■ EXERCISE: For every line in the records below that holds "position", make a copy.
*** PROVIDED RECORDS ***
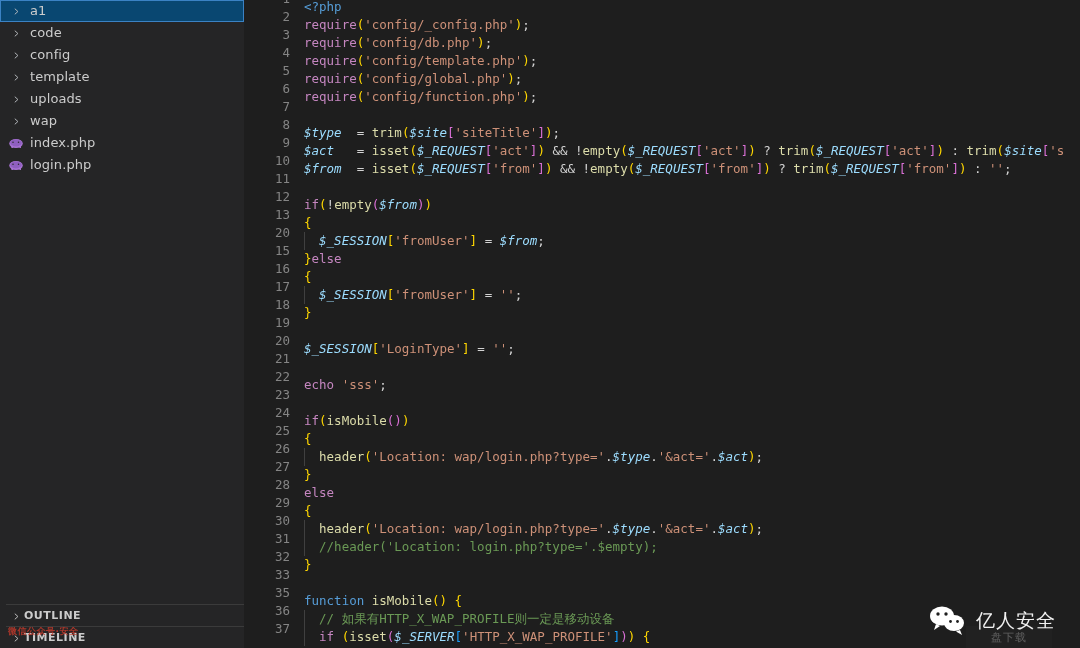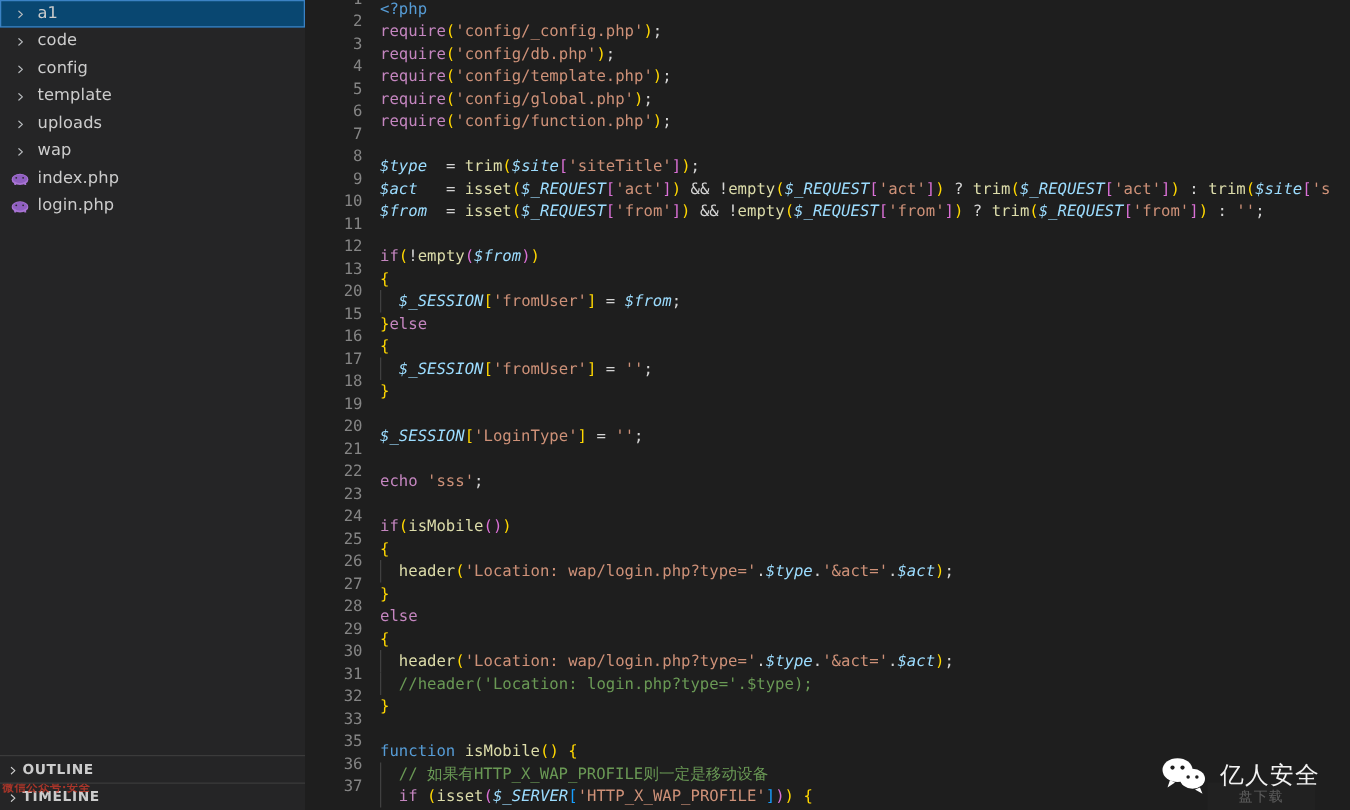--- a/index.html
+++ b/index.html
@@ -88,20 +88,21 @@
     font-weight: bold;
     letter-spacing: 0.5px;
     color: #cccccc;
     padding-left: 18px;
     position: relative;
     border-top: 1px solid #3b3b3b;
     background: #252526;
     box-sizing: border-box;
     flex: 0 0 22px;
     overflow: hidden;
+    margin-left: 6px;
   }
   .pane-header .pane-twisty {
     position: absolute;
     left: 4px;
     top: 0;
     width: 12px;
     height: 22px;
     display: flex;
     align-items: center;
     justify-content: center;
@@ -348,21 +349,21 @@
         <div class="code-line"><span class="ln">21</span><span class="lc"></span></div>
         <div class="code-line"><span class="ln">22</span><span class="lc"><span class="t-kw">echo</span><span class="t-op"> </span><span class="t-str">'sss'</span><span class="t-op">;</span></span></div>
         <div class="code-line"><span class="ln">23</span><span class="lc"></span></div>
         <div class="code-line"><span class="ln">24</span><span class="lc"><span class="t-kw">if</span><span class="t-p1">(</span><span class="t-fn">isMobile</span><span class="t-p2">(</span><span class="t-p2">)</span><span class="t-p1">)</span></span></div>
         <div class="code-line"><span class="ln">25</span><span class="lc"><span class="t-p1">{</span></span></div>
         <div class="code-line"><span class="ln">26</span><span class="lc"><span class="ig"></span>&nbsp;&nbsp;<span class="t-fn">header</span><span class="t-p1">(</span><span class="t-str">'Location: wap/login.php?type='</span><span class="t-op">.</span><span class="t-var">$type</span><span class="t-op">.</span><span class="t-str">'&amp;act='</span><span class="t-op">.</span><span class="t-var">$act</span><span class="t-p1">)</span><span class="t-op">;</span></span></div>
         <div class="code-line"><span class="ln">27</span><span class="lc"><span class="t-p1">}</span></span></div>
         <div class="code-line"><span class="ln">28</span><span class="lc"><span class="t-kw">else</span></span></div>
         <div class="code-line"><span class="ln">29</span><span class="lc"><span class="t-p1">{</span></span></div>
         <div class="code-line"><span class="ln">30</span><span class="lc"><span class="ig"></span>&nbsp;&nbsp;<span class="t-fn">header</span><span class="t-p1">(</span><span class="t-str">'Location: wap/login.php?type='</span><span class="t-op">.</span><span class="t-var">$type</span><span class="t-op">.</span><span class="t-str">'&amp;act='</span><span class="t-op">.</span><span class="t-var">$act</span><span class="t-p1">)</span><span class="t-op">;</span></span></div>
-        <div class="code-line"><span class="ln">31</span><span class="lc"><span class="ig"></span>&nbsp;&nbsp;<span class="t-com">//header('Location: login.php?type='.$type);</span></span></div>
+        <div class="code-line"><span class="ln">31</span><span class="lc"><span class="ig"></span>&nbsp;&nbsp;<span class="t-com">//header('Location: login.php?type='.$empty);</span></span></div>
         <div class="code-line"><span class="ln">32</span><span class="lc"><span class="t-p1">}</span></span></div>
         <div class="code-line"><span class="ln">33</span><span class="lc"></span></div>
         <div class="code-line"><span class="ln">35</span><span class="lc"><span class="t-kw2">function</span><span class="t-op"> </span><span class="t-fn">isMobile</span><span class="t-p1">(</span><span class="t-p1">)</span><span class="t-op"> </span><span class="t-p1">{</span></span></div>
         <div class="code-line"><span class="ln">36</span><span class="lc"><span class="ig"></span>&nbsp;&nbsp;<span class="t-com">// 如果有HTTP_X_WAP_PROFILE则一定是移动设备</span></span></div>
         <div class="code-line"><span class="ln">37</span><span class="lc"><span class="ig"></span>&nbsp;&nbsp;<span class="t-kw">if</span><span class="t-op"> </span><span class="t-p1">(</span><span class="t-fn">isset</span><span class="t-p2">(</span><span class="t-var">$_SERVER</span><span class="t-p3">[</span><span class="t-str">'HTTP_X_WAP_PROFILE'</span><span class="t-p3">]</span><span class="t-p2">)</span><span class="t-p1">)</span><span class="t-op"> </span><span class="t-p1">{</span></span></div>
       </div>
 
     <div class="wm-wechat">
       <span class="wechat-logo">
         <svg width="40" height="32" viewBox="0 0 40 32">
*** End of PROVIDED RECORDS ***
■ EXERCISE OUTPUT:
     position: relative;
     position: absolute;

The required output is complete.